Mas será mais ainda na promoção constante do diálogo inter religioso
que esta dimensão acontece e que ganha ainda maior actualidade tanto social
como política. Ao citar o Cardeal
Newman, anglicano convertido ao catolicismo ou no apoio a organizações como a
Ajuda à Igreja que sofre que lutam contra a discriminação e a perseguição
religiosas, ao chamar ao Palácio de St. James os lideres religiosos muçulmanos
duas semanas depois do 11 de setembro quando todos o aconselhavam no contrário
num momento particularmente sensível, ao declarar numa entrevista que gostaria
de ser conhecido como o defensor da Fé, Carlos demonstra, mais uma vez, como o
seu papel como Rei será fundamental numa sociedade cada vez mais diversa que é
a do Reino Unido. A harmonia constrói-se com sabedoria e liberdade e para a
alcançar tem que se saber ler o mundo em que vive. E ele sabe. Bem simbólico de
tudo isto é o “ The Sanctuary”, a capela com símbolos de diversas expressões
religiosas que fez construir na viragem do milénio na sua casa de campo, ele, o
agora chefe dos anglicanos.

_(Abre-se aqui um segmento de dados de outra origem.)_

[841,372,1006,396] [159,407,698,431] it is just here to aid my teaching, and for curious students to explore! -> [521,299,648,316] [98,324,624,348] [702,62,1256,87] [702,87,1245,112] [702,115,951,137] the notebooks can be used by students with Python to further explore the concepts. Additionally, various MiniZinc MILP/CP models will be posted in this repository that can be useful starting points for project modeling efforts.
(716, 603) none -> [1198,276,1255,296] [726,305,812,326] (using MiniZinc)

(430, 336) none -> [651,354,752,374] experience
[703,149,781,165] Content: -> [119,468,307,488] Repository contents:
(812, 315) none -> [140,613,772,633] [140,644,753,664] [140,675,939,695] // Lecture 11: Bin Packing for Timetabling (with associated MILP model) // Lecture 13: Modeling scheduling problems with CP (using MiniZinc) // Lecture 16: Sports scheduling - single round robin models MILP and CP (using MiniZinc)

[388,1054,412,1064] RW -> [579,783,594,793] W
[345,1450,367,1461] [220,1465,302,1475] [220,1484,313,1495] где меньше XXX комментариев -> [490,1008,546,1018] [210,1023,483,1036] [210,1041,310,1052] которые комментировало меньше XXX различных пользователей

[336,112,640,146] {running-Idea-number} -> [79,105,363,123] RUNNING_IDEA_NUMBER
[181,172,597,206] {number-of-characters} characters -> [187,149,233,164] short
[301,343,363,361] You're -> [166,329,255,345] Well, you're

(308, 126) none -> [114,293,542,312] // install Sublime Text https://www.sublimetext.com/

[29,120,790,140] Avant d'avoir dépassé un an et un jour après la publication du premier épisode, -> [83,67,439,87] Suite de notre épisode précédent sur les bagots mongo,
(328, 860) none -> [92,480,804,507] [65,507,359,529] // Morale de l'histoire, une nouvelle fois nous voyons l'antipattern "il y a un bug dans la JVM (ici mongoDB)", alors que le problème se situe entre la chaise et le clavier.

Ou as alterações introduzidas na cerimónia da
coroação para acolher as diferentes confissões.
Se da sua mãe, a Rainha Isabel II herdou a importância da
tradição (que na realidade significa entrega) e da estabilidade, do pai, Filipe
da Grécia, Duque de Edinburgo, o não conformismo, a curiosidade constante, a
paixão que põe em todas as causas. Dos dois, um enorme espírito de serviço e de
dever.
Profundo, espiritual, preocupado com o todo numa sociedade
cada vez mais individualista e racionalista, aberto à diferença e a construir
pontes num país cada vez mais multiétnico e multicultural que o fascina. Numa
sociedade que vive de pseudo celebridades construídas nos media e agora nas
redes sociais e que vão perdendo e ganhando fama, Carlos é uma constante. Sabe
que nem sempre compreendido, que foi sempre comparado. Nada disso o fez fazer
diferente que o seu patamar é outro. E é dessa diferença que vem o seu maior
poder, o de ser ele mesmo. Um homem de
hoje que projecta o futuro.
Se a sua mãe e anterior Rainha foi a mais dedicada dos
servidores públicos, Carlos terá de continuar esse papel reforçado agora no
sentido de o colocar a ele como o guardião de toda essa herança transmitida de
geração em geração, sempre com capacidade de adaptação aos tempos e que fará
dele também a chave de todo o sistema monárquico pconstitucional britânico,
garante da continuação do funcionamento das instituições e, portanto, do bem
estar das populações. A aliança entre a coroa e o povo, o principal
protagonista desta história. A mais antiga democracia parlamentar do mundo e um
homem comprometido, responsável e sabedor da sua missão. Um sistema que
funciona e uma nova era, a de Carlos III de um Reino que vai continuar Unido.